И тогда я поняла, что это за место. Я поняла, почему из туманного болота невозможно выбраться. Почему эта бесконечность, в которой чувствуешь подвох и тревогу, не выпускает тебя из своей утробы. Это и есть проклятье человечества, в которое вирус заключает людей. Темница без окон и дверей, из которой не достучаться до реального мира, не докричаться до собственного мозга, который подчинился врагу, укравшему твое тело. Вот, где все они обитают — люди, в чьи тела вселился дьявол. И пока он трансформирует их кости и потрошит их руками собратьев, запертые в бесконечном тумане небытия люди также, как и я, истошно вопят в никуда и молят выпустить их.
В этот момент я резко проснулась. А потом долго сидела в кровати и ловила воздух ртом, из глаз лились слезы, из глотки вырывались рыдания, как будто я кричала взаправду. Мне бы хотелось списать этот бред на излишне эмоциональные переживания и физическую истощенность, отчего мозг взрывается от избытка информации и выдает тухлый винегрет во сне. Но я была совершенно уверена в том, что это жуткое туманное место реально. По крайней мере, реально настолько, насколько хватает границ квантового мира вокруг нас. Я чувствовала в том тумане людей, может, не видела и не слышала, но ощущала их присутствие.
Все до одного — они до сих пор пребывают там.

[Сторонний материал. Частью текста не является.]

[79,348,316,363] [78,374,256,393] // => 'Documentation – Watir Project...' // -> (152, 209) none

Мне понадобились полчаса и холодный душ, чтобы успокоить воспаленные вирусом нейроны мозга. Я была уверена, что этот жуткий кошмар, полный безнадеги и скорби — дело вирионов заразы, которая медленно готовит меня к переходу в это бесконечное туманное ничто. Я не умру. Как и Лилит, которая лежит в соседней лаборатории и привычно рычит. Она заперта во времени, в пространстве, не живая и не мертвая. Она застряла где-то посередине. Вся ее жизнь превратилась в блуждание в бескрайней серой мгле, проклятая чувствовать подобных ей и запертых в этом чистилище людей, пока вирус управляет их телами в реальном мире. Он не может отпустить людей к богу, иначе вся его армия превратится в безмозглых мертвецов. Но и позволить сознанию человека сидеть в физической оболочке тоже не может. Пограничное состояние человеческого сознания между жизнью и смертью — единственный способ для вируса существовать в теле человека.

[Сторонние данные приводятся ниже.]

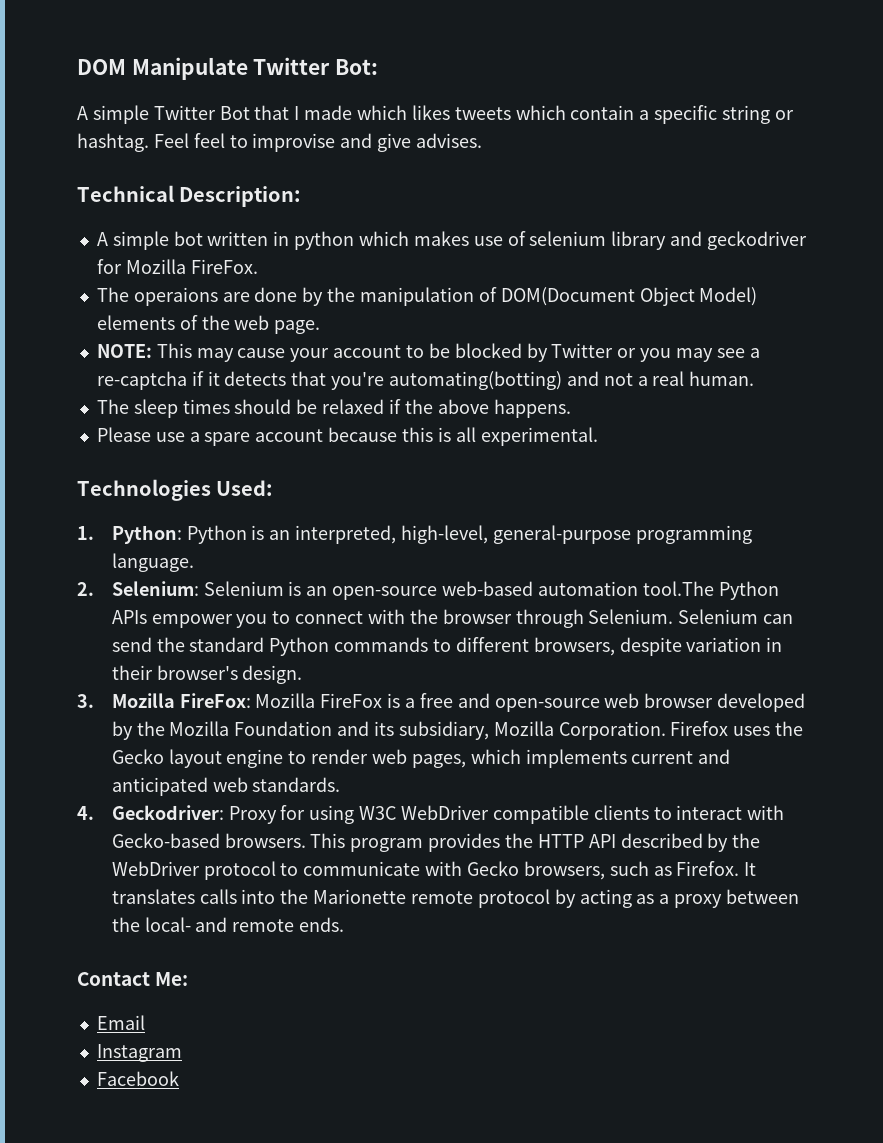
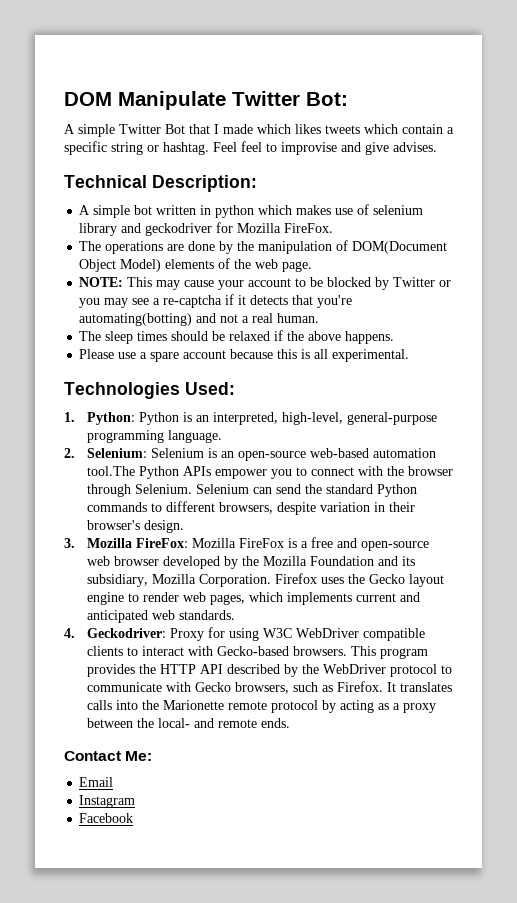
[133,287,218,306] operaions -> [105,241,164,254] operations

Буддист был прав. Черт подери, он все это время был прав. Мы прокляты.
Я сижу в лаборатории Кейна, пока он спит (мне даже кажется, что я слышу, как сладко храпит эта счастливая сволочь), и изучаю экспресс-курс по вирусологии и генетике, чтобы глубже понять, что происходит со мной. Я не хочу возвращаться в тот беспросветный кошмар, где правит неизбежное отчаяние. Я не хочу провести там вечность, и потому цепляюсь за последние островки своей надежды.
— Неужели в тебе, наконец, проснулось любопытство исследователя?
Я дернулась от его внезапного появления. Заспанный Кейн стоял в проеме двери в черной водолазке и брюках, и тем казался нормальным чуваком, а не надменной гнидой, каким он бывает в белом халате.
— Во мне просыпается монстр, которого я не хочу выпускать наружу, — ответила я и вернулась к экрану ноутбука, где яркими красками сверкала ДНК моего убийцы.
Кейн лениво прошел к столу и сел рядом. От него приятно пахнет: чистым телом и детскими пеленками. Уж не знаю, откуда мне известно, как пахнут детские пеленки, но вирус раскрывает новые доселе неизвестные стороны моей неосознанной индивидуальности. С недавних пор, например, меня начала донимать идиотская галлюцинация — Робокоп, плавающий по радуге в пластиковом стаканчике, в котором красит себе ногти на ногах. С таким бредом в голове я уже не удивляюсь странным мыслям вроде того, что Кейн вкусно пахнет.